→ WORK TO BE COMPLETED
Pictures are not repeated. Every line from the beginning of the entries through the one with "GRACE | Corregido: 785 -> 685" is restated exactly.

(Detected change data)
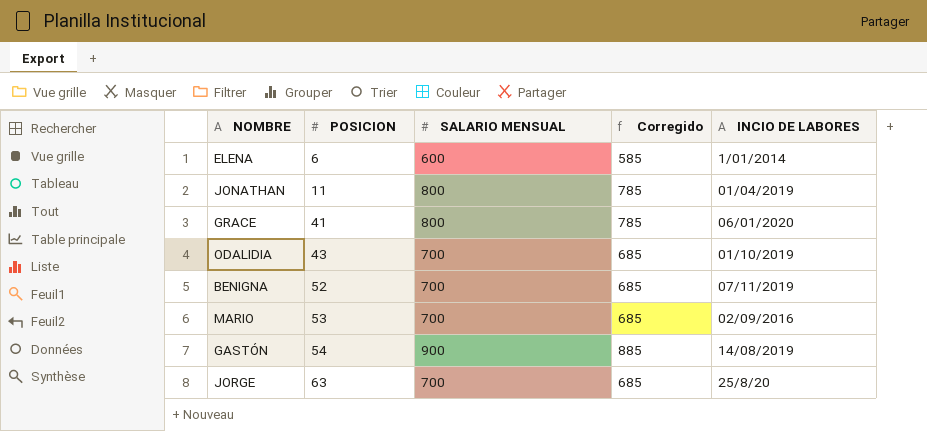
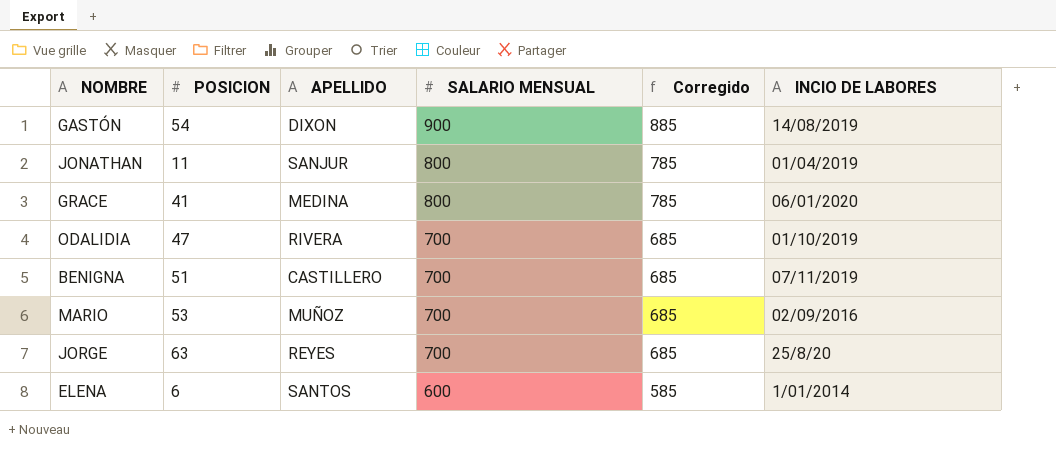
row order: POSICION ascending -> SALARIO MENSUAL descending
column APELLIDO | position: none -> 3
ODALIDIA | POSICION: 43 -> 47
BENIGNA | POSICION: 52 -> 51

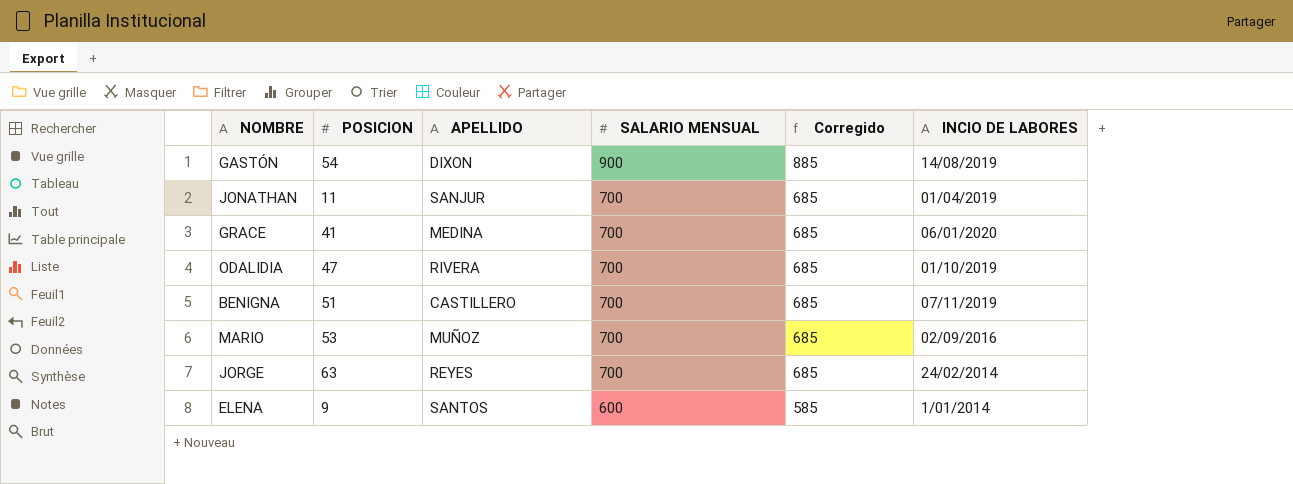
JONATHAN | SALARIO MENSUAL: 800 -> 700
JONATHAN | Corregido: 785 -> 685
GRACE | SALARIO MENSUAL: 800 -> 700
GRACE | Corregido: 785 -> 685
JORGE | INCIO DE LABORES: 25/8/20 -> 24/02/2014
ELENA | POSICION: 6 -> 9

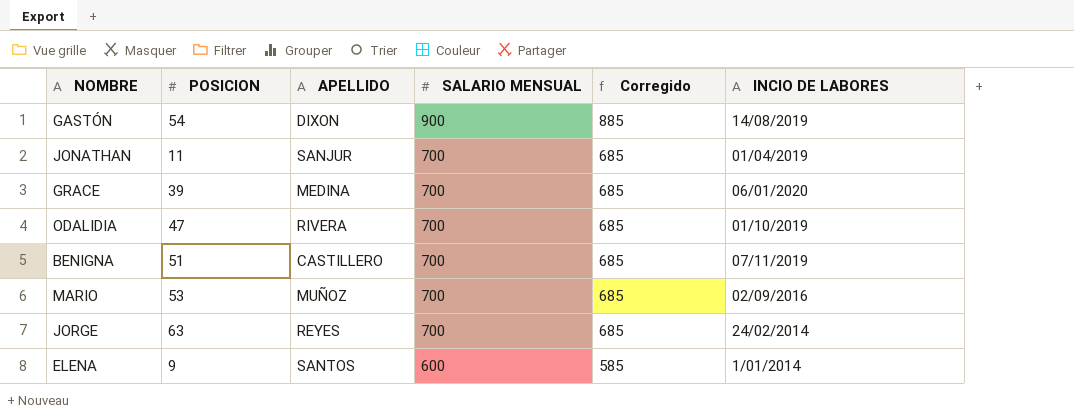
GRACE | POSICION: 41 -> 39

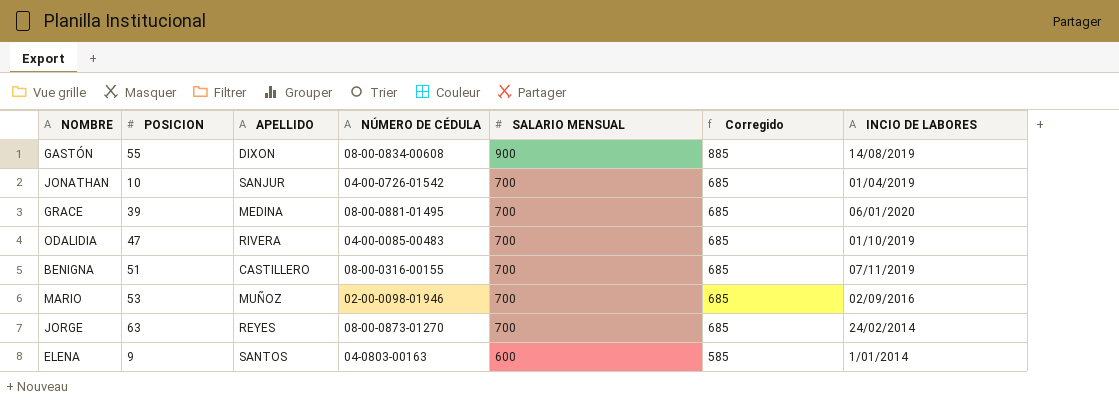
column NÚMERO DE CÉDULA | position: none -> 4
GASTÓN | POSICION: 54 -> 55
JONATHAN | POSICION: 11 -> 10

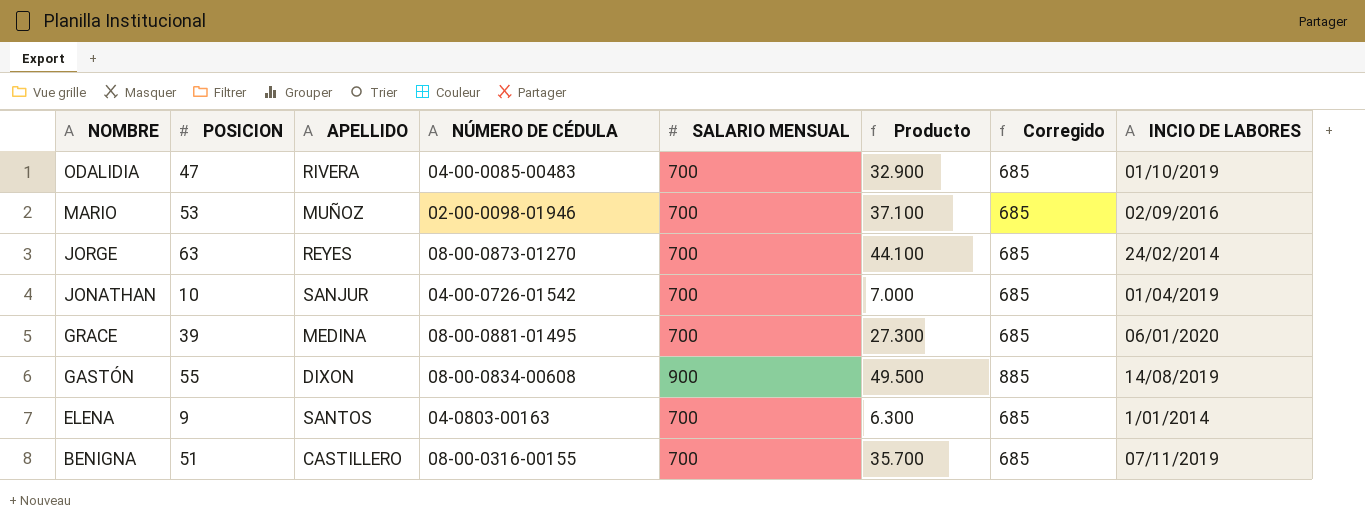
row order: SALARIO MENSUAL descending -> NOMBRE descending
column Producto | formula: none -> [POSICION] * [SALARIO MENSUAL]
ELENA | SALARIO MENSUAL: 600 -> 700
ELENA | Corregido: 585 -> 685

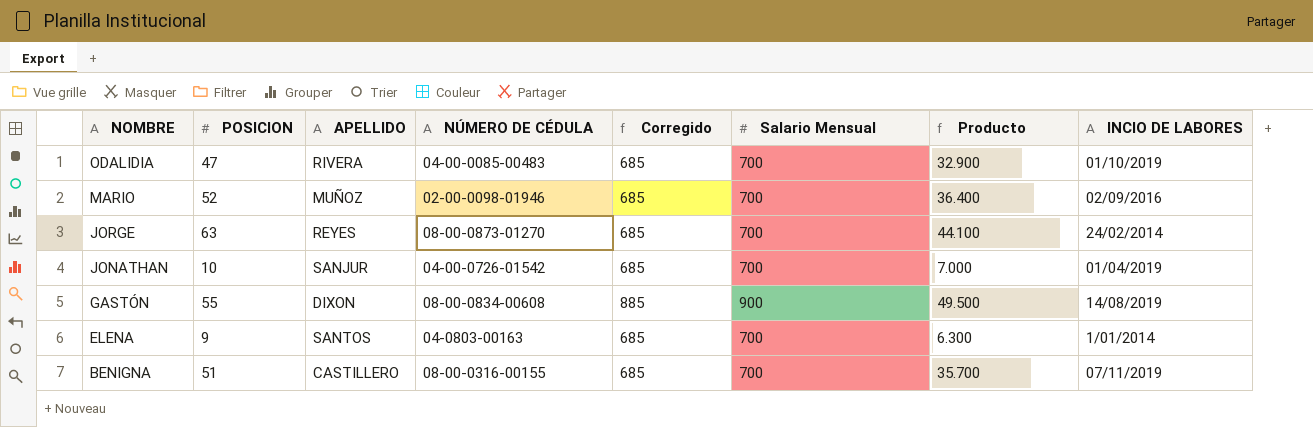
column Corregido | position: 7 -> 5
column name: SALARIO MENSUAL -> Salario Mensual
row GRACE: 39 | MEDINA | 08-00-0881-01495 | 700 | 27.300 | 685 | 06/01/2020 -> none
MARIO | POSICION: 53 -> 52
MARIO | Producto: 37.100 -> 36.400

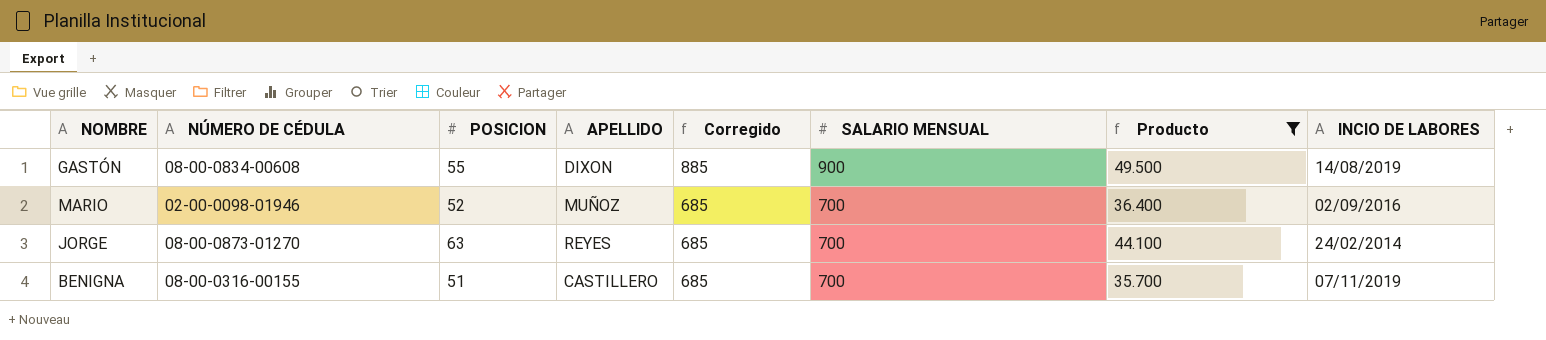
filter: none -> Producto >= 35.700
row order: NOMBRE descending -> Corregido descending
column NÚMERO DE CÉDULA | position: 4 -> 2
column name: Salario Mensual -> SALARIO MENSUAL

→ RESPONSE TO THE TASK
row order: POSICION ascending -> SALARIO MENSUAL descending
column APELLIDO | position: none -> 3
ODALIDIA | POSICION: 43 -> 47
BENIGNA | POSICION: 52 -> 51

JONATHAN | SALARIO MENSUAL: 800 -> 700
JONATHAN | Corregido: 785 -> 685
GRACE | SALARIO MENSUAL: 800 -> 700
GRACE | Corregido: 785 -> 685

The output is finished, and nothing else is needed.